At Crystal Palace, Eze was at the centre of everything. In 2024-25, he set career highs with 16 goal contributions in the Premier League. Transfermarkt reveals he had eight goals and eight assists.
Even when he had to deal with injuries in 2023-24, he still managed 11 goals and four assists in 31 matches.
The numbers reveal Eze created 40 chances after carrying the ball five meters or more, a record no Arsenal player bettered last season. Sky Sports also confirms that only four attacking players completed more take-ons than Eze in the Premier League, with a success rate just over 50%.
Playing on the left for Crystal Palace that often enjoyed a lot of room to break and play in transition, is different from what he meets in an Arsenal team that dominates possession against deep-lying defenses. At Palace, Eze was free to roam, drive at defenders, and create magic moments without the positional responsibilities Arteta demands.
The solution Arsenal refuse to commit to

Eze’s best position has always been a free-roaming left winger. When he plays on the left with Calafiori or Hincapié providing an overlap, he is at his peak.
The issue is rather obvious. Eze is a ‘moments’ player who can break games open. When he gets the ball on his right foot within range of goal, he is one of Arsenal’s cleanest strikers.
Much like Ben White allows Bukayo Saka to, when playing at the same time, the left-winger needs an overlap from their fullback to allow them to cut inside.
In last year’s 2–1 defeat to Aston Villa, Eze was deployed on the left wing and failed to track Matty Cash, resulting in Villa’s opening goal.
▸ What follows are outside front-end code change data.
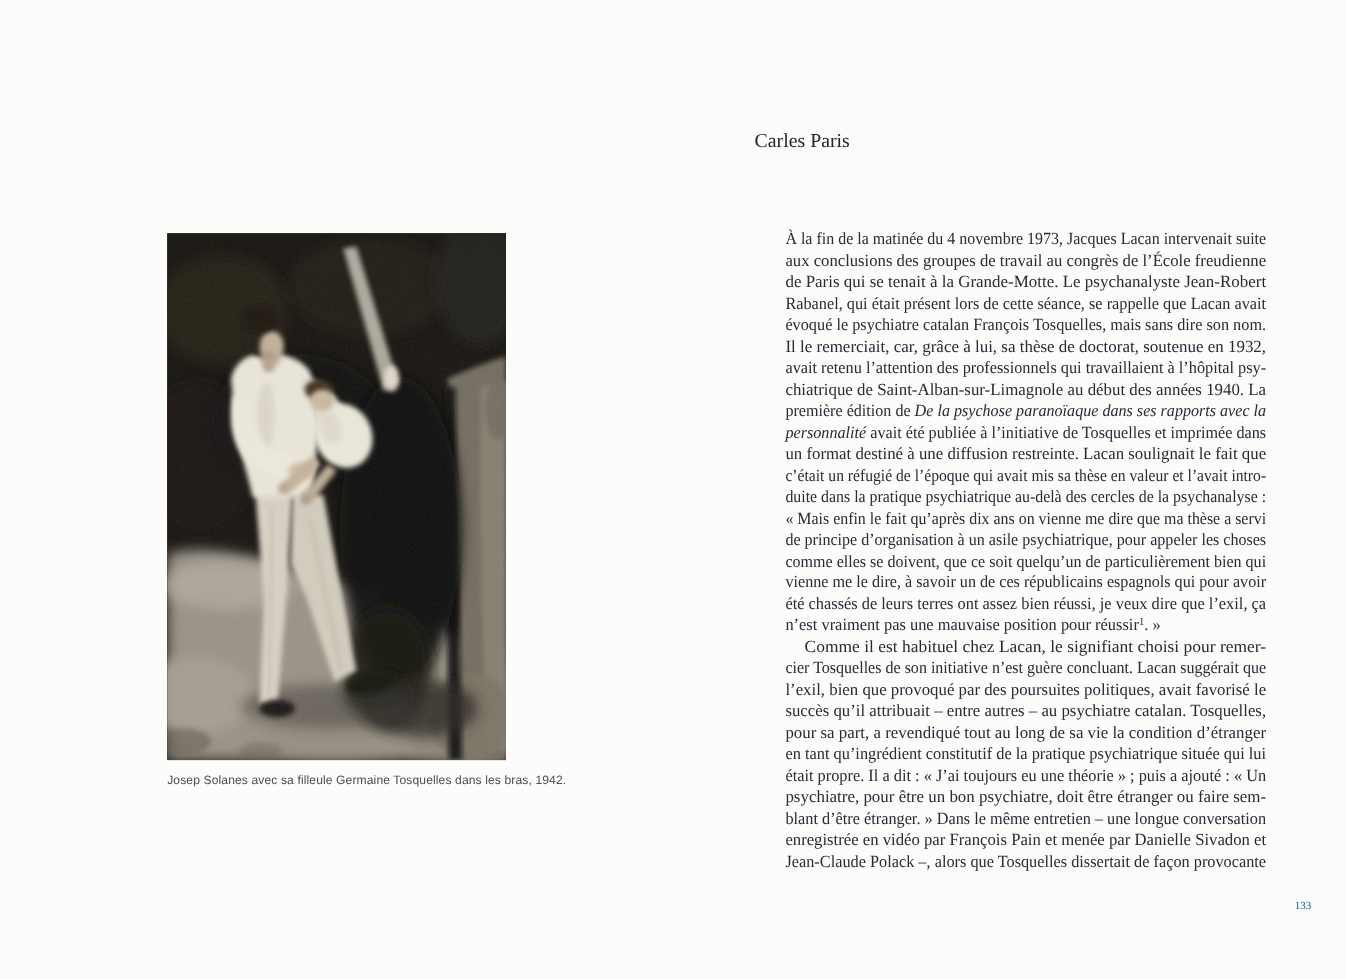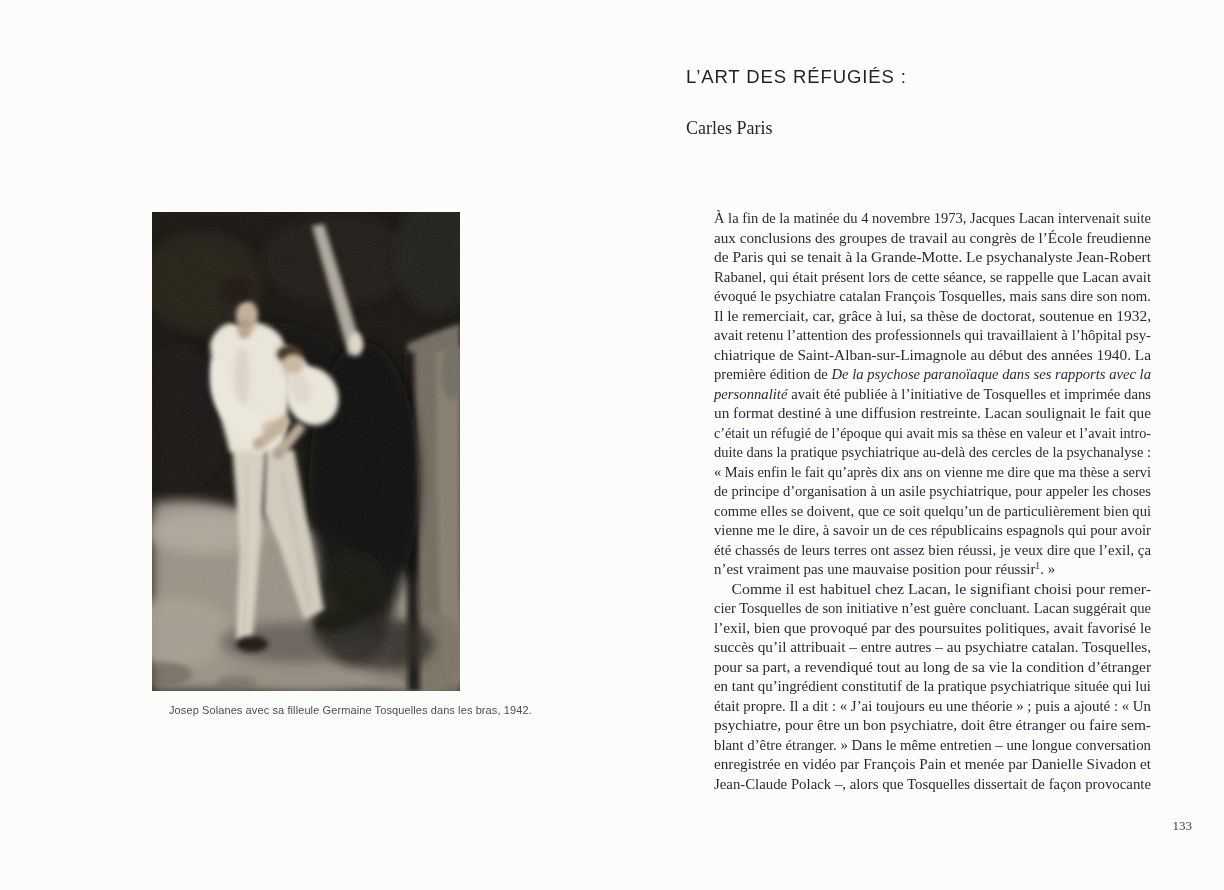--- a/index.html
+++ b/index.html
@@ -145,7 +145,6 @@
 
   <div>
     <div class="title">
-      <div>L’ART DES RÉFUGIÉS :</div>
     </div>
     <div class="author">Carles Paris</div>
 

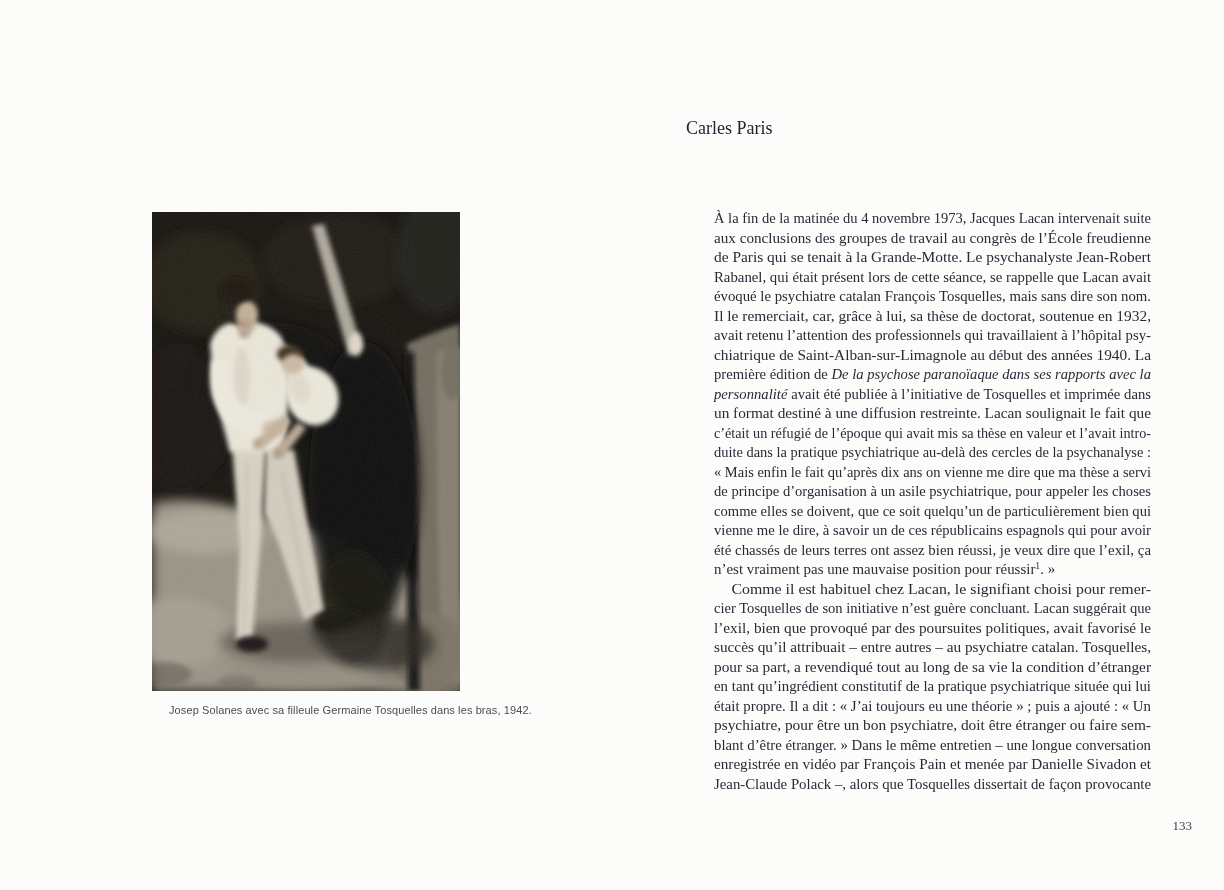--- a/index.html
+++ b/index.html
@@ -19,7 +19,7 @@
   .caption{
     position:absolute;left:152px;top:703px;width:420px;
     font-family:"Liberation Sans",sans-serif;
-    font-size:11px;line-height:14px;color:#4b4d52;letter-spacing:.1px;margin-left:17px;
+    font-size:11px;line-height:14px;color:#4b4d52;letter-spacing:.1px;
   }
 
   

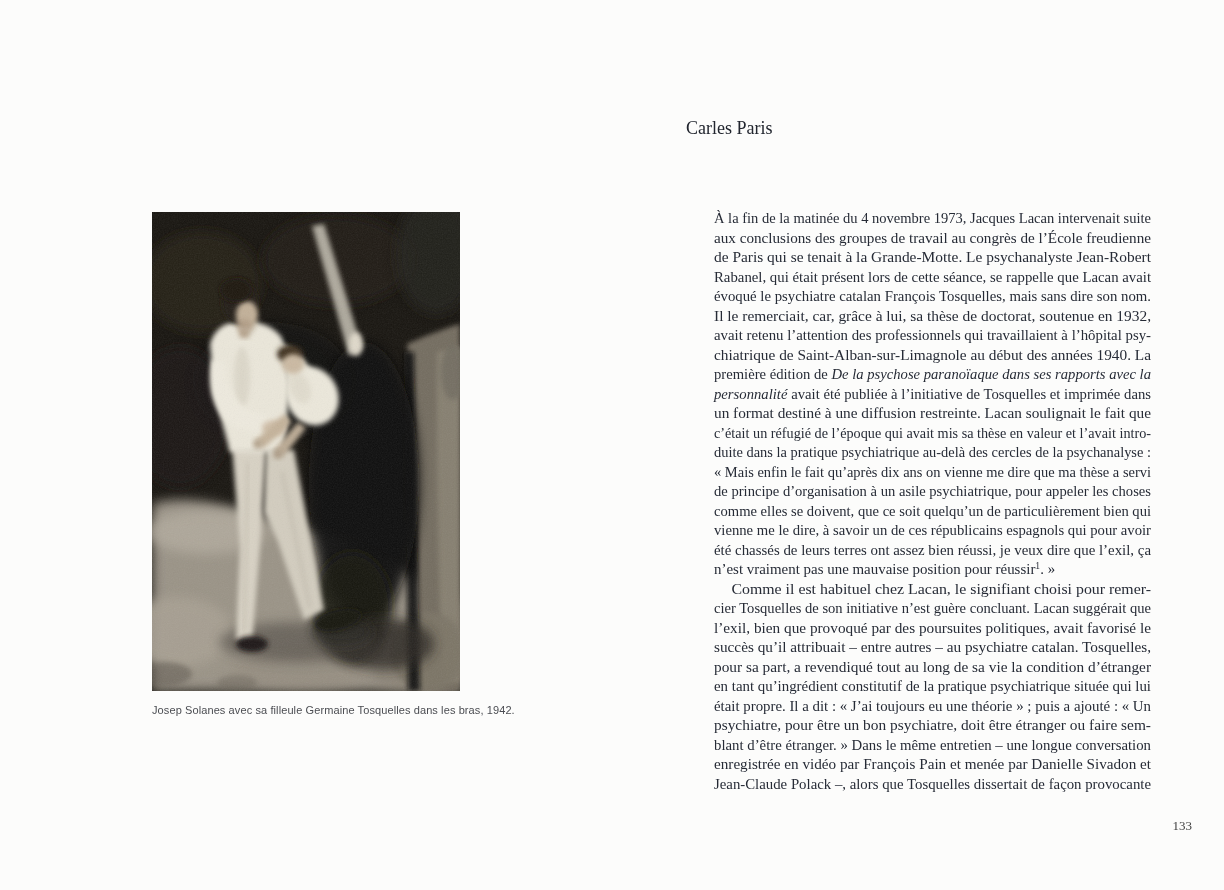--- a/index.html
+++ b/index.html
@@ -49,7 +49,7 @@
   .folio{
     position:absolute;left:1140px;top:818px;width:52px;text-align:right;
     font-family:"Liberation Serif",serif;
-    font-size:13px;color:#404040;
+    font-size:10px;color:#0369a1;
   }
 </style>
 </head>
He looked uncomfortable in wide areas, lacking the influence and control he usually provides centrally.
Eze has started only three league matches since the beginning of December and has come off at halftime in two of those. The Brentford match was his first league start in two months.
Ahead of the 2026 FIFA World Cup, Eze’s place in the England squad feels at risk. There has not been an international window since this dip in club form, and whether Thomas Tuchel retains him for upcoming friendlies against Uruguay and Japan will be a big indicator of his World Cup chances.
Like Kalvin Phillips or Jack Grealish in Manchester City, Arsenal’s £67.5 million investment is in danger of becoming one of the more expensive misfits in recent Premier League history unless Arteta can find a tactical solution that liberates Eze’s talents without compromising Arsenal’s structure.